Rates for five-year fixed mortgages are beginning to rise again, with experts warning that further rises should be expected, with borrowers seemingly running out of time for the cheapest deals.
HSBC, which had decreased its rate to a record-low 1.99 per cent recently, has now pulled that offer. Like many other lenders, Coventry Building Society has increased its rate, from 2.19 per cent to 2.39 per cent. The lowest available five-year fixed rate mortgage is now 2.14 per cent.

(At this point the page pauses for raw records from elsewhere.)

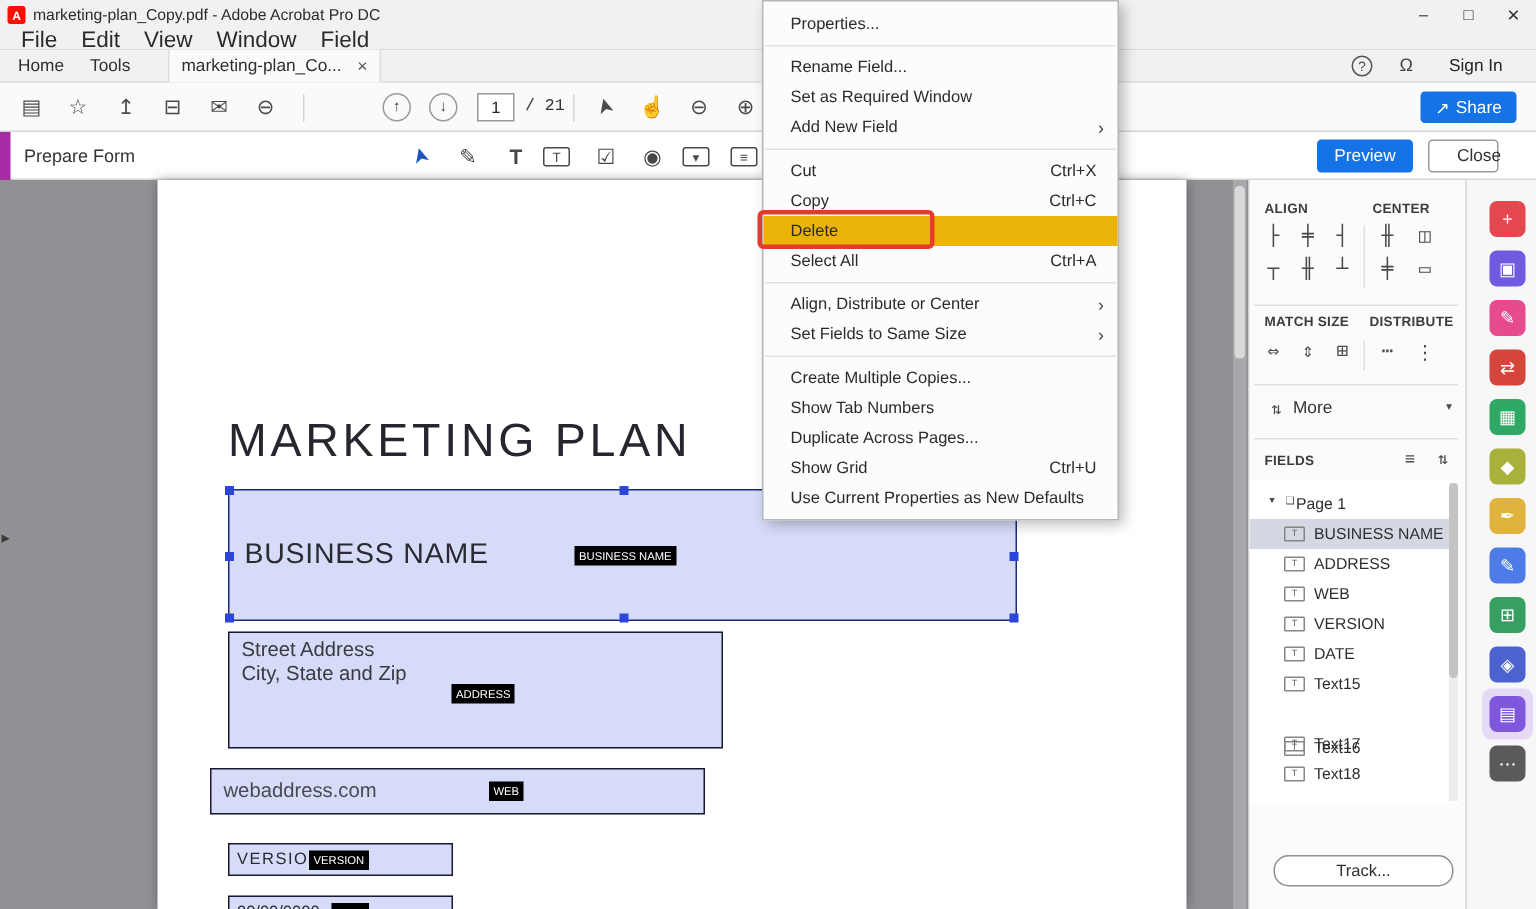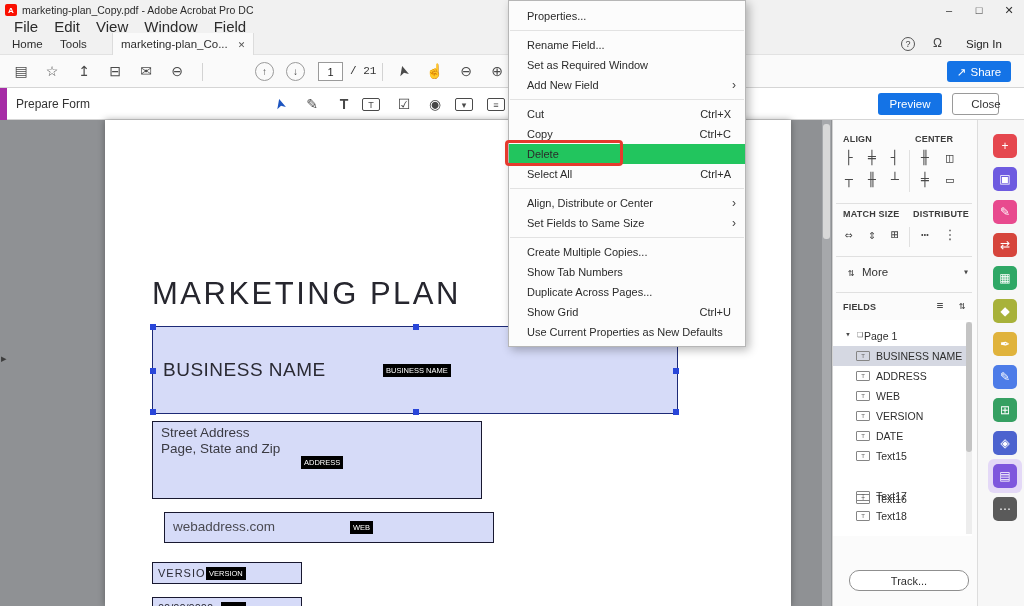--- a/index.html
+++ b/index.html
@@ -86,7 +86,7 @@
   .cmenu{position:absolute;left:508px;top:0;width:238px;background:#fcfcfc;border:1px solid #b6b6b6;
     box-shadow:3px 3px 9px rgba(0,0,0,.28);padding:5px 0 4px;z-index:50;}
   .citem{position:relative;height:20px;line-height:20px;font-size:11px;color:#2b2b2b;padding-left:18px;}
-  .cdelete{background:#22c55e;}
+  .cdelete{background:#eab308;}
   .cshort{position:absolute;right:14px;top:0;}
   .csub{position:absolute;right:9px;top:0;font-size:12px;color:#444;}
   .csep{height:1px;background:#e2e2e2;margin:4px 1px;}

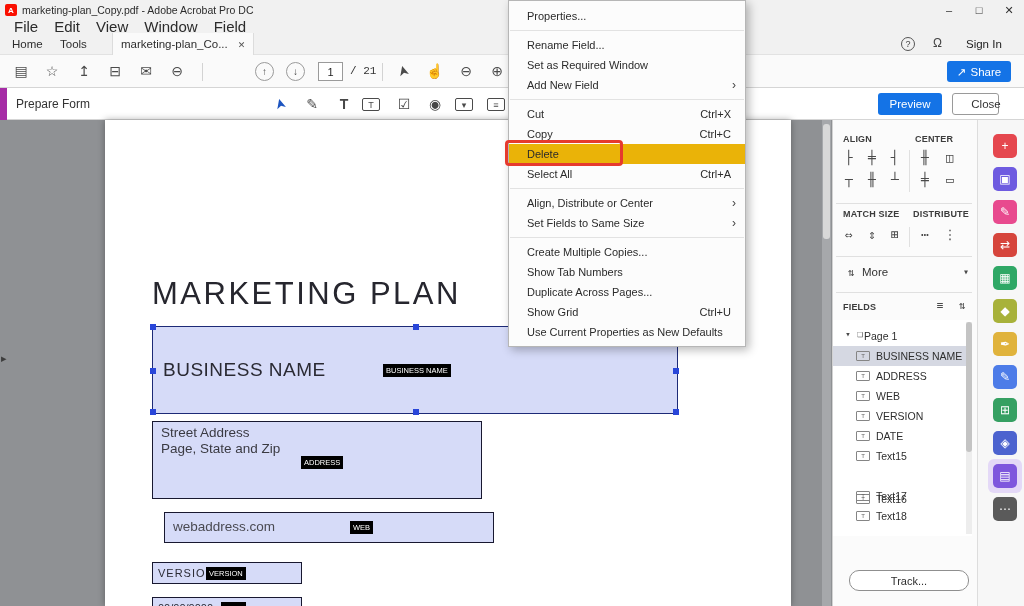--- a/index.html
+++ b/index.html
@@ -184,7 +184,7 @@
   <div class="ffield" style="left:152px;top:421px;width:330px;height:78px">
     <div style="position:absolute;left:8px;top:3px;font-size:13.5px;line-height:16px;color:#3a3a42">
       <div>Street Address</div>
-      <div>Page, State and Zip</div>
+      <div>City, State and Zip</div>
     </div>
     <span class="ftag" style="left:148px;top:34px">ADDRESS</span>
   </div>

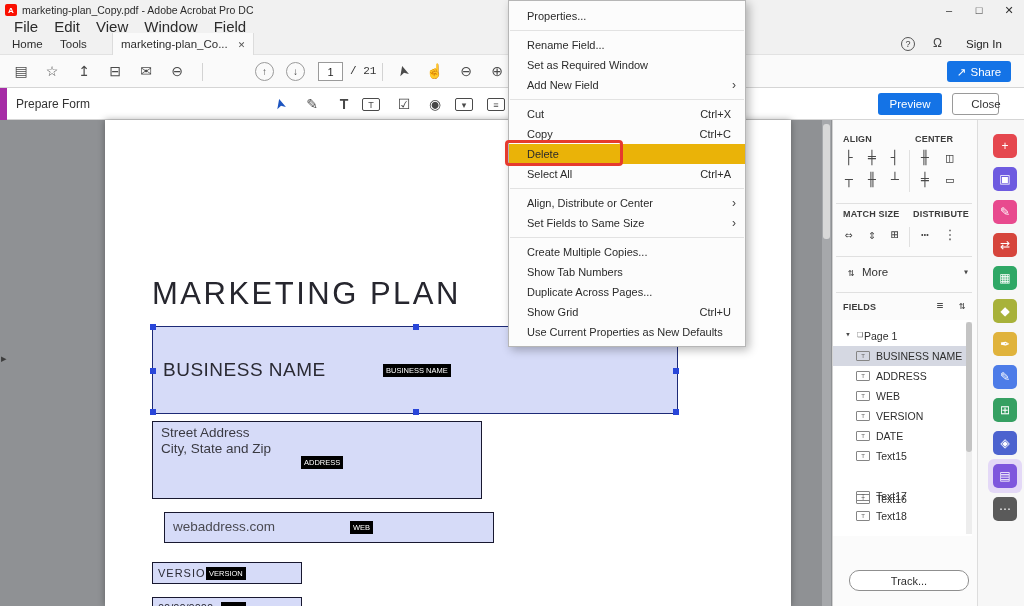--- a/index.html
+++ b/index.html
@@ -189,7 +189,7 @@
     <span class="ftag" style="left:148px;top:34px">ADDRESS</span>
   </div>
 
-  <div class="ffield" style="left:164px;top:512px;width:330px;height:31px">
+  <div class="ffield" style="left:140px;top:512px;width:330px;height:31px">
     <span style="position:absolute;left:8px;top:6px;font-size:13.5px;color:#4a4a52">webaddress.com</span>
     <span class="ftag" style="left:185px;top:8px">WEB</span>
   </div>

These increases are due to lenders not being able to access funds which are as cheap as they had been up until recently. Mortgage rates mainly depend on banks having access to cheap funds, borrowing money at ‘swap rates’ on the money market. However, after a long time of falling rates, they have begun to rise again.
In the middle of April, swap rates had dropped to 1.46 per cent, before rising to 1.73 per cent, before the latest value of 1.66 per cent.
“Lenders have been cutting rates to the bone but higher swap rates will start to feed through. People assume that Bank Rate won’t rise for some time, but many don’t realise that other factors such as volatility in Europe can also affect swap rates,” said David Hollingworth of London and Country.
Competition had been causing lenders to cut their rates in a bid to attract buyers, but they will now be looking at making changes to their prices.